In networking, error detection refers to the techniques used to detect noise or other impairments introduced into data while it is transmitted from source to destination. Error detection minimizes the probability of passing incorrect frames to the destination, known as undetected error probability.

Q. Why NAK is preferred over ack in sliding window protocol?

NAK is used in systems where message loss is infrequent, so NAKs would only rarely have to be used to retransmit lost messages. When communication links are noisy and loss rate high, ACK schemes are preferred: a sender has to receive an acknowledgment from each receiver of a message.

Q. What are the issues that are to be considered while designing a sliding window protocol?

Effective Bandwidth(EB) or Throughput – Number of bits sent per second. Capacity of link – If a channel is Full Duplex, then bits can be transferred in both the directions and without any collisions. Number of bits a channel/Link can hold at maximum is its capacity.

Q. What are the characteristics of sliding window?

Sliding Window Characteristics

  • Opens and closes horizontally with a sliding motion.
  • Width is greater than height.
  • Large glass area.
  • Two to three panels.

Q. How do I know if I have a sliding window problem?

Sliding Window Algorithm – Practice Problems

  1. Find the longest substring of a string containing k distinct characters.
  2. Find all substrings of a string that are a permutation of another string.
  3. Find the longest substring of a string containing distinct characters.

Q. What is the size of receiver window in Go Back N ARQ?

It is a special case of the general sliding window protocol with the transmit window size of N and receive window size of 1. It can transmit N frames to the peer before requiring an ACK. The receiver process keeps track of the sequence number of the next frame it expects to receive.

Q. Does TCP use go back N or selective repeat?

TCP is similar to selective repeat because, when packets are lost due to congestion, the protocols do not require the sender to retransmit EVERY unACK’d packet sent by the sender.

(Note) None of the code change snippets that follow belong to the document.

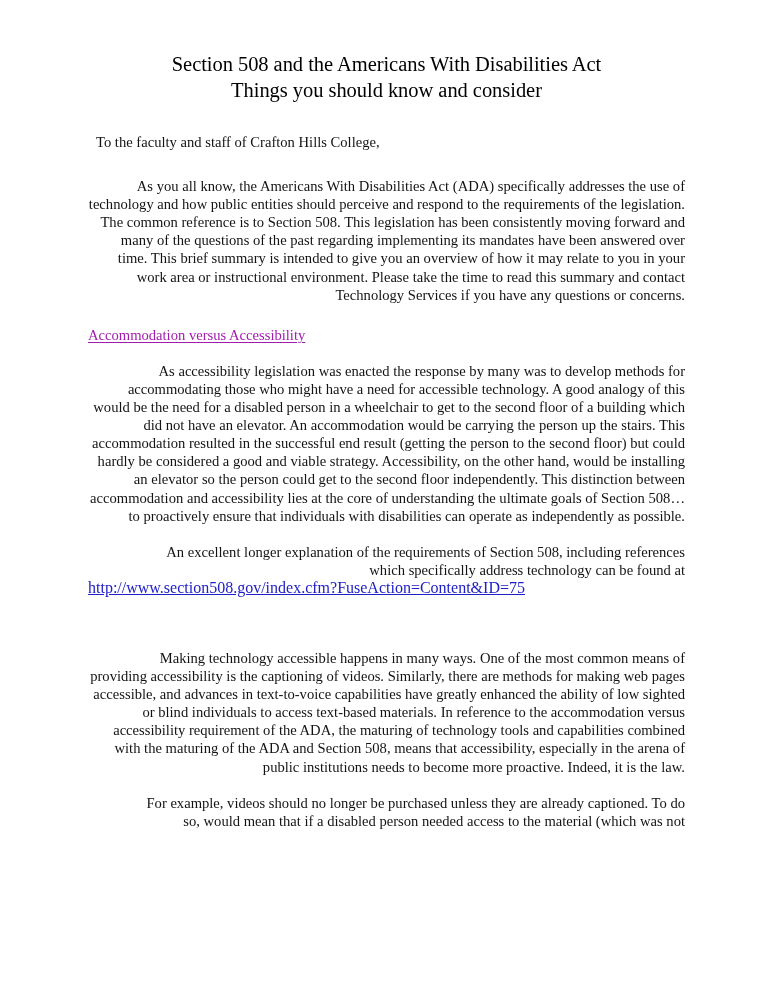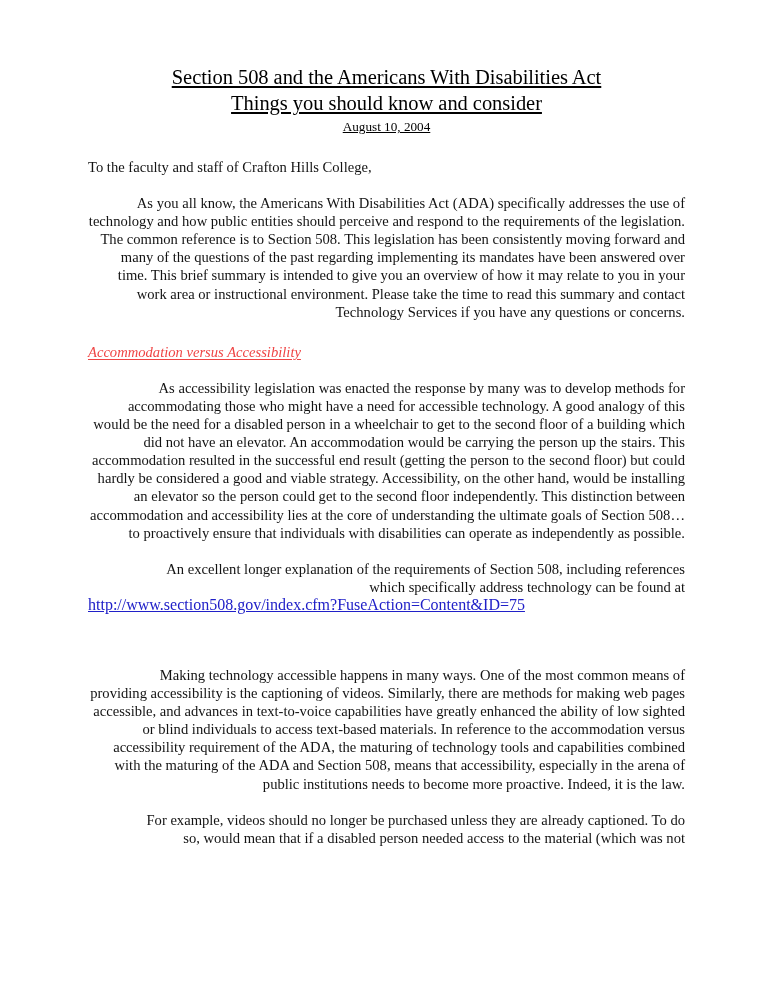--- a/index.html
+++ b/index.html
@@ -34,9 +34,8 @@
 
   
   .title-block {
-    padding-top: 65px;
+    padding-top: 52px;
     text-align: center;
-    text-decoration: underline;
   }
   .title-line {
     font-size: 20.5px;

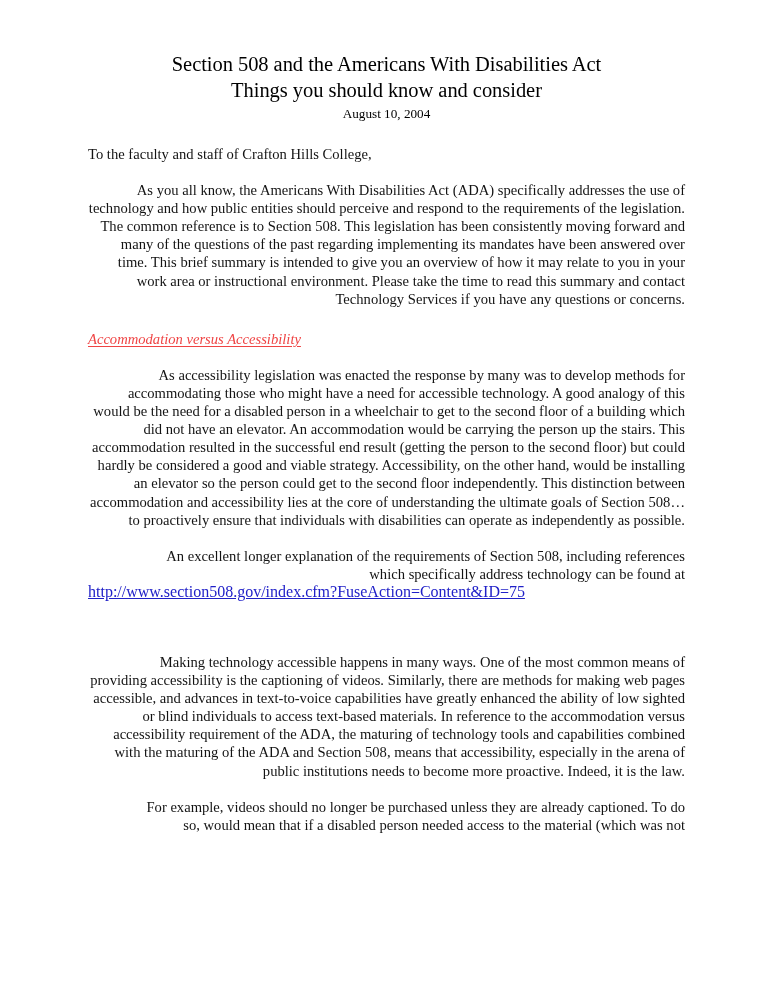--- a/index.html
+++ b/index.html
@@ -109,7 +109,6 @@
     <div class="title-block">
       <div class="title-line">Section 508 and the Americans With Disabilities Act</div>
       <div class="title-line title-line-2">Things you should know and consider</div>
-      <div class="doc-date">August 10, 2004</div>
     </div>
 
     <div class="spacer-lg"></div>

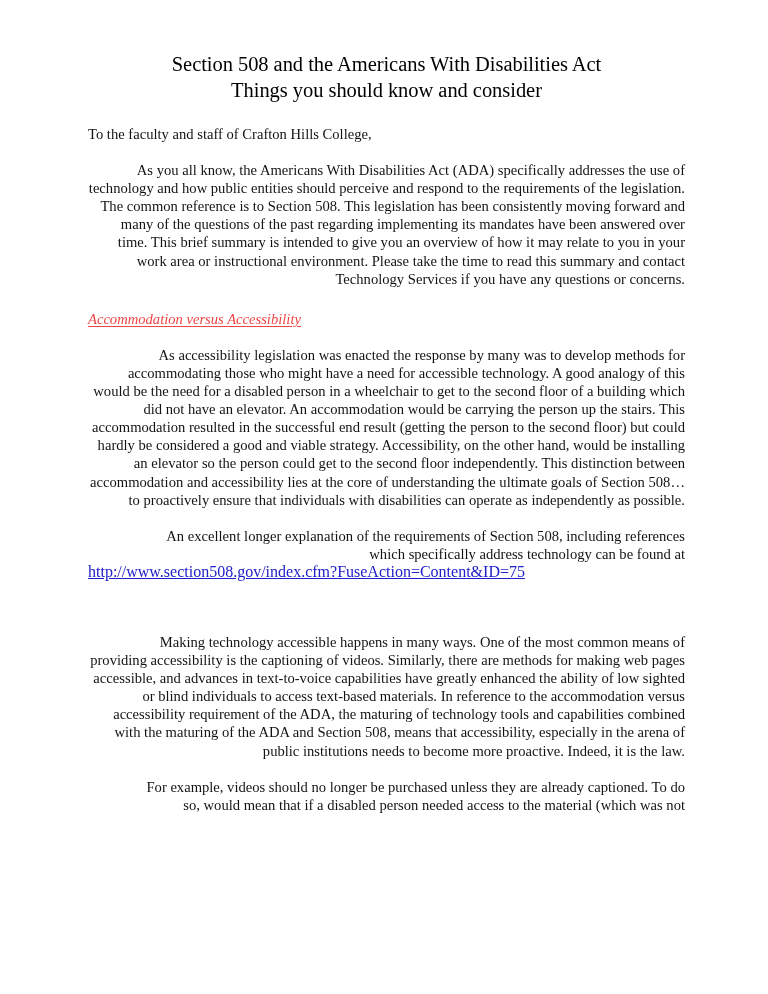--- a/index.html
+++ b/index.html
@@ -71,7 +71,7 @@
   .salutation {
     font-size: 14.6px;
     line-height: 18.1px;
-    margin: 0;
+    margin: 8px;
     color: #131313;
   }
 

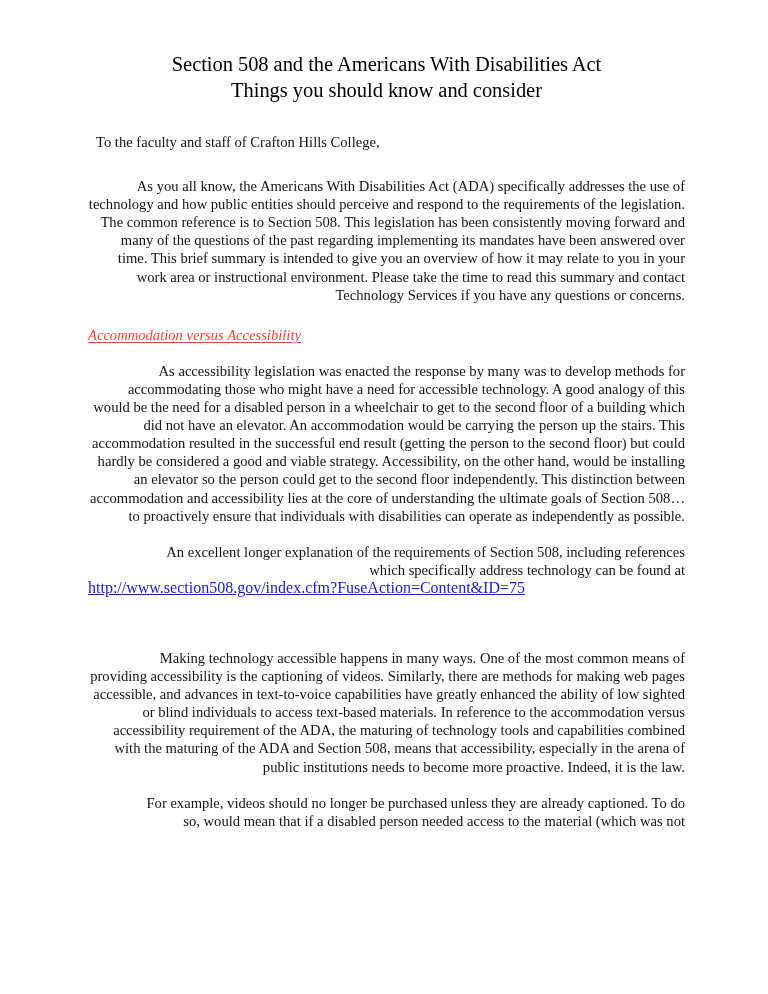--- a/index.html
+++ b/index.html
@@ -81,9 +81,8 @@
     line-height: 18.1px;
     margin: 0;
     font-weight: normal;
-    color: #ef4444;
+    color: #a21caf;
     display: block;
-    font-style: italic;
   }
   .section-heading span {
     text-decoration: underline;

Q. Which protocol go back N or selective repeat makes more efficient use of network bandwidth Why?

Which protocol – Go-Back-N or Selective-Repeat – makes more efficient use of network bandwidth? Why? Answer: Selective repeat makes more efficient use of network bandwidth since it only retransmits those messages lost at the receiver (or prematurely timed out).

Q. What is difference between flow control and congestion?

The main difference between flow control and congestion control is that the flow control is a mechanism that controls the traffic between sender and receiver. On the other hand, the congestion control mechanism controls the traffic that is placed by the transport layer into the network.